Pakistan, Ürdün, Mısır, Suudi Arabistan, Tunus ve Kuveyt fetva meclislerince
de Covid-19 aşısı bağlamında meseleyi tekrar ele alıp aşının yeme ve içme manasına
gelmediği öne çıkartılarak, oruçlu iken aşı yaptırılabileceği ve bunun oruca
zarar vermediğini beyan ettikleri vurgulandı.

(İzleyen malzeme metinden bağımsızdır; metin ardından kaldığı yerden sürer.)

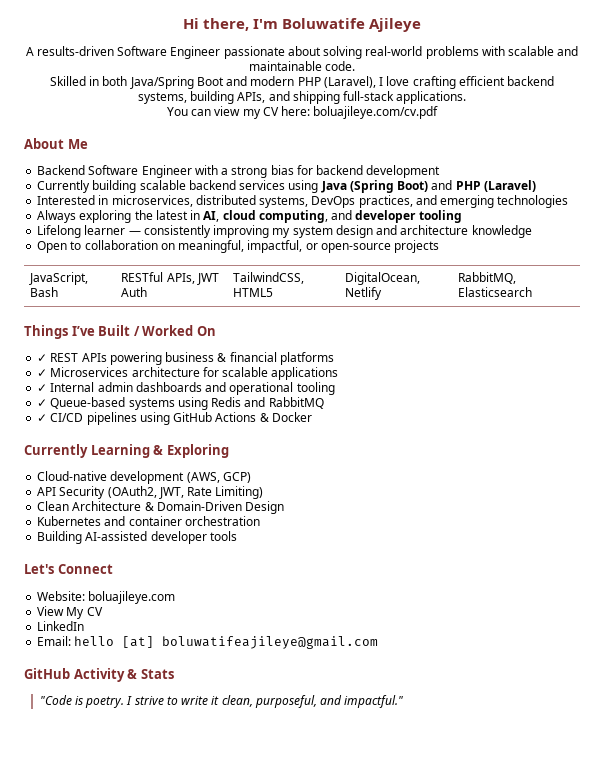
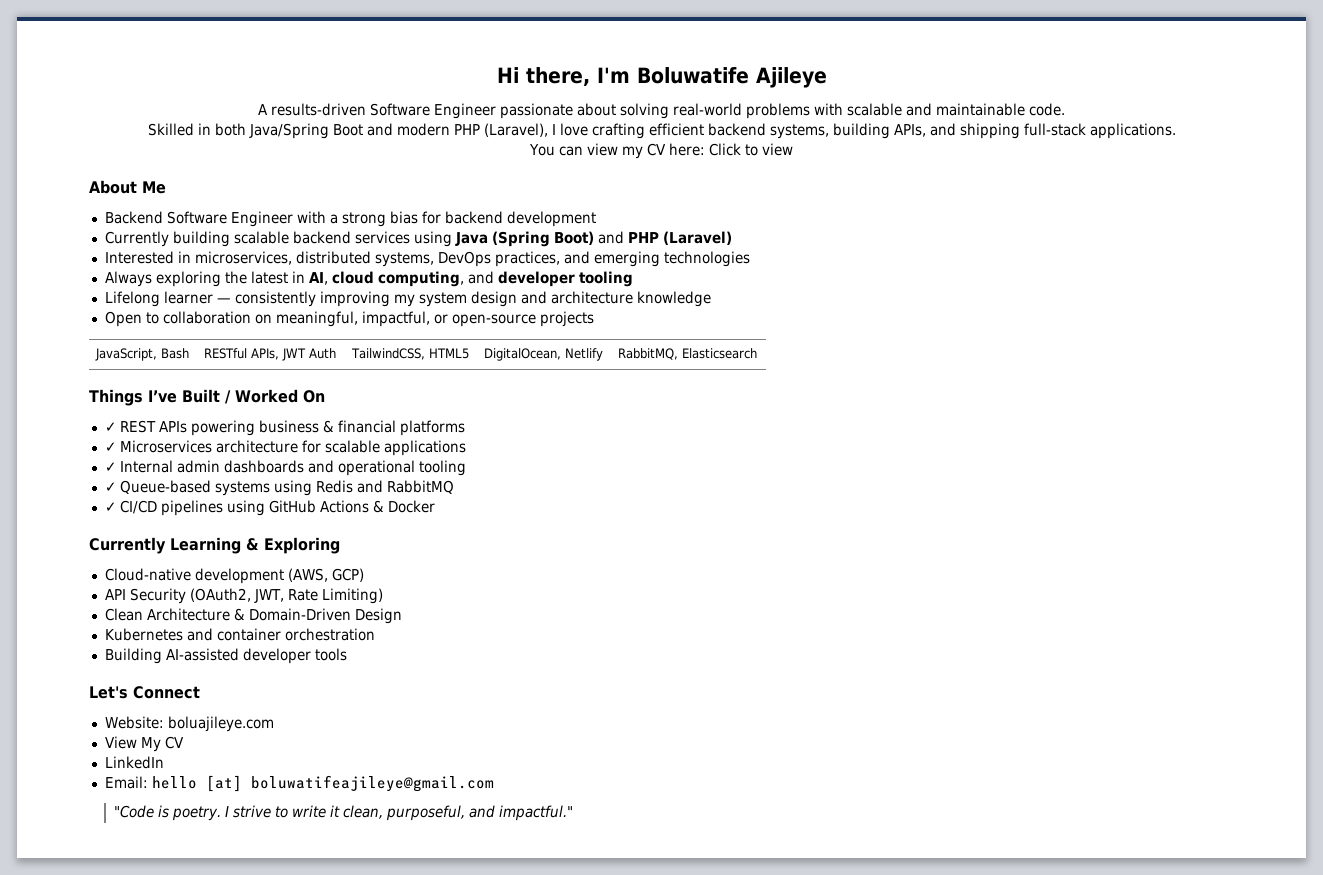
- You can view my CV here: boluajileye.com/cv.pdf
+ You can view my CV here: Click to view
- GitHub Activity & Stats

“KLASİK KAYNAKLARDA BİLGİ YOK”
Aşı ve iğnenin orucu bozup bozmayacağı huşunun naslarda yer almadığı gibi mezhep
imamları zamanında de aşı ve iğne yaptırma uygulaması bulunmadığından aşının
oruca etkisiyle alakalı doğrudan bir hükme klasik kaynaklarda rastlanmadığı belirtilerek,
şöyle denildi: “Bu bağlamda, iğnenin ve aşının orucu bozup bozmayacağının,
kullanış amacına ve gıda veya keyif verici olup olmamasına göre değerlendirilmesi
gerektiği ortaya çıkmaktadır. Gıda ve keyif verici olmayan enjeksiyonlar, yemek
ve içmek manasına gelmediklerinden orucu bozmazlar. Aşı da böyle olup, orucu
bozmaz. Lakin gıda yahut keyif verici enjeksiyonlar orucu bozar. Hastaya serum
yahut kan verilmesi de aynı hükme tabi olup orucu bozar. Netice saygınlığıyla, Hanefi
mezhebinden İmam Ebü Yusuf ve İmam Muhammed’in görüşünü, bu doğrultuda Osmanlı’da
Fetvahane’nin verdiği fetvayı, öncedenki kararlarını ve aşı-iğne yaptırmanın
yeme-içme sayılıp sayılmaması hususunda uzman görüşlerini de dikkate alarak
Kurulumuz, 2005 senesinde besleyici yahut keyif verici mahiyette olmayan aşıların
orucu bozmayacağı hükmüne varmıştır.”